Monday, December 10, 2012

The University of Iowa served as Kirsten Beyer’s launching pad into the world of community engagement.

At first, she picked up pointers from books. Then, community engagement became a passion through her participation as a graduate fellow in the Obermann Center’s Graduate Institute on Engagement and the Academy.

“The Institute infused me with energy when it comes to community engagement,” says Beyer, a 2008 Obermann Graduate Fellow. “I had already planned on doing some participatory research, but the institute really helped me to frame my proposal.”

Beyer, assistant professor at the Medical College of Wisconsin in the Institute for Health and Society, returned to Iowa City March 29, 2012 to talk about her positive experiences in the Graduate Institute on Engagement and the Academy.

“A big part of the institute is bringing people—who are speaking completely different languages disciplinary-wise—together to speak to the same important point,” Beyer says. “It’s community engagement from a lot of different perspectives.”
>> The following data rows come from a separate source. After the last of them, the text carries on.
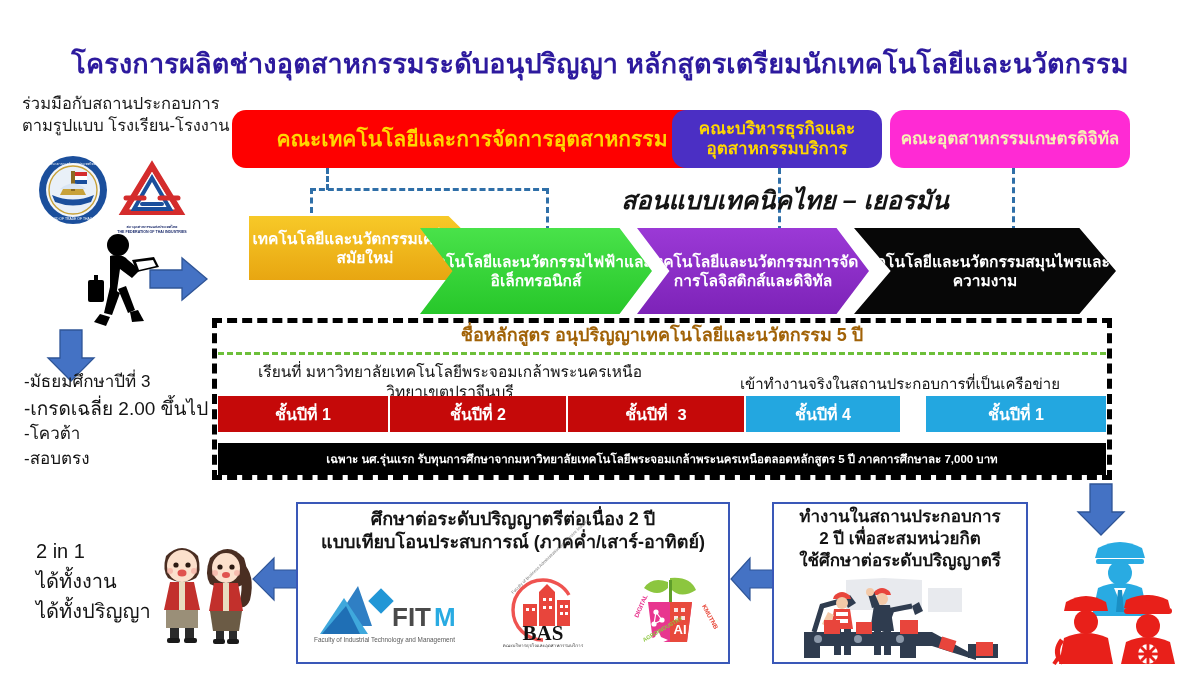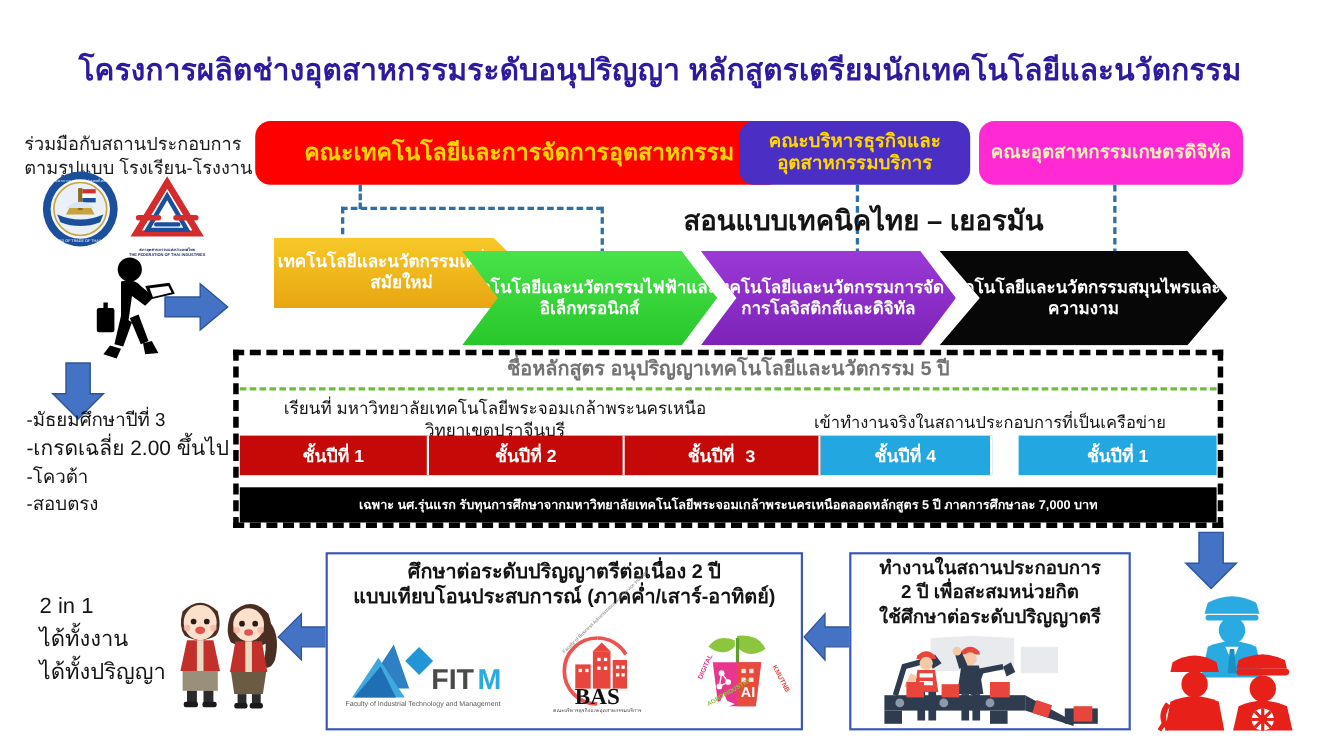"ร่วมมือกับสถานประกอบการ" #coop-text { top: 120px -> 92px }
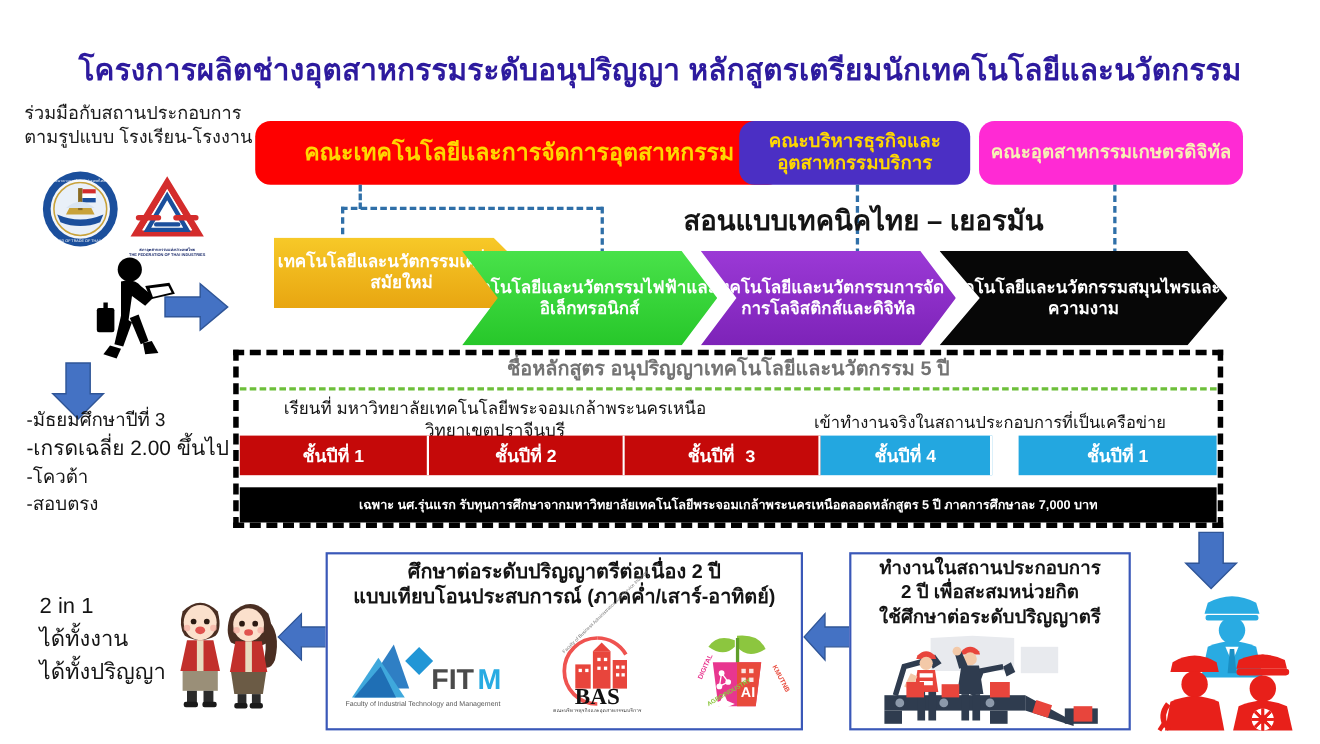"สอนแบบเทคนิคไทย – เยอรมัน" #teach-mode { font-style: none -> italic }
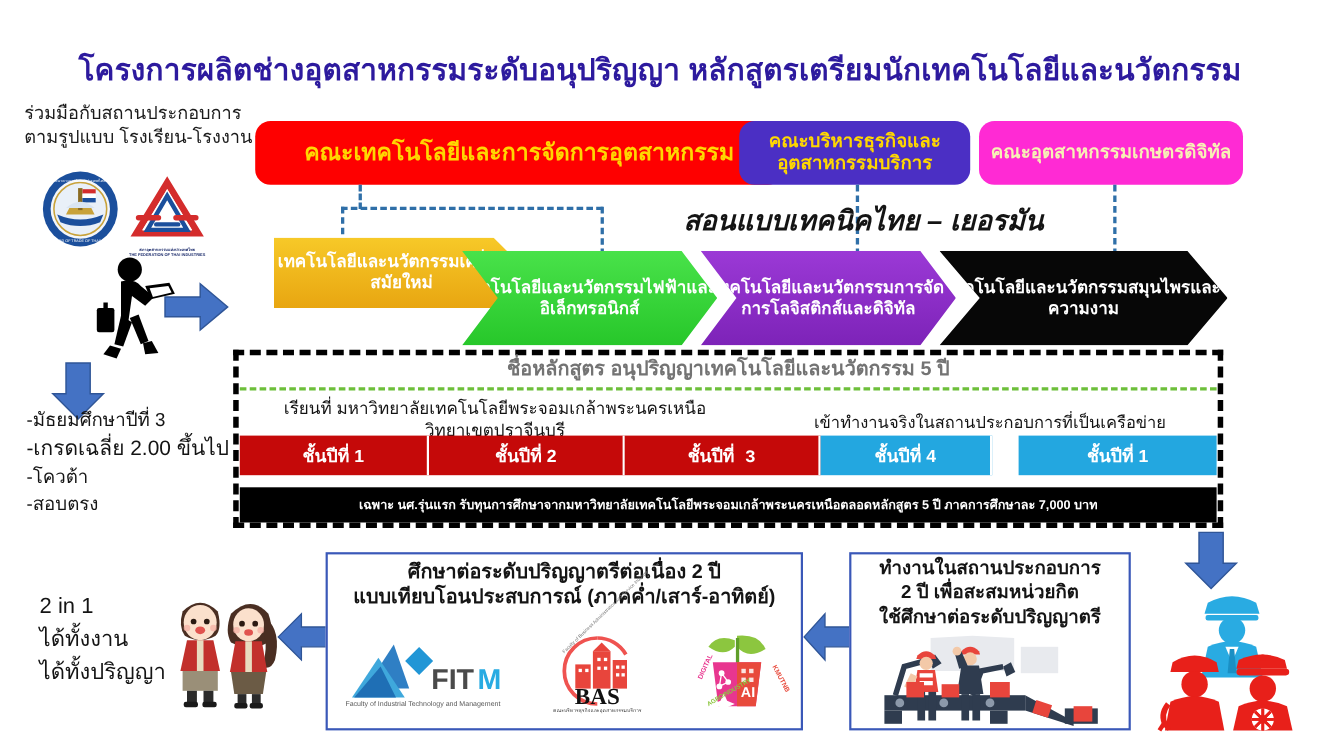"ชื่อหลักสูตร" #course-name { color: #737373 -> #a16207 }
Beyer’s Obermann Center project focused on the geography of health, specifically cancer maps illustrating late-stage colorectal cancer diagnosis. To hear community members’ perspectives on their life situations, Beyer traveled to Storm Lake—a town of 10,600 in northwest Iowa—where higher rates of colorectal cancer late-stage diagnosis had been reported in cancer maps.

Concerned with these high rates, a partnership was formed in fall 2008 between the Iowa Consortium for Comprehensive Cancer Control, the Storm Lake Area Cancer Task Force, and Beyer, then a researcher in the UI’s Geography Department.

Sixty Storm Lake residents provided 161 statements indicating reasons Storm Lake may suffer a higher burden of colorectal cancer than other places. Environmental contamination, a lack of screening by doctors, unhealthful eating, and a toxic economic/work environment were some of the main reasons cited by the citizens.

“A number of themes came up, but a big one was water quality,” Beyer says. “If there’s a water quality problem, that’s interesting and something to be dealt with. If there isn’t a water quality problem, the belief that there is a water quality problem is distracting people from thinking there are things they can do to reduce their risk. Either way, there’s something there.”

Report recommendations included starting a community discussion on the environmental consequences of local industries and occupations, and initiating awareness campaigns that focus on colorectal cancer screening, and the importance of being screened even when no symptoms are present.

Beyer earned her doctorate in geography and her master of public health in global health at the UI in 2009. A health geographer interested in human-environment interaction, Beyer moved to Milwaukee, Wis., after graduation to take a position at the Medical College of Wisconsin.

She was drawn to the Medical College of Wisconsin after learning about its commitment to community engagement.

“My current position is in the Institute for Health and Society and community engagement is part of its mission,” Beyer says. “It’s like coming home to go to a place that values community engagement so much that it puts it in the logo.”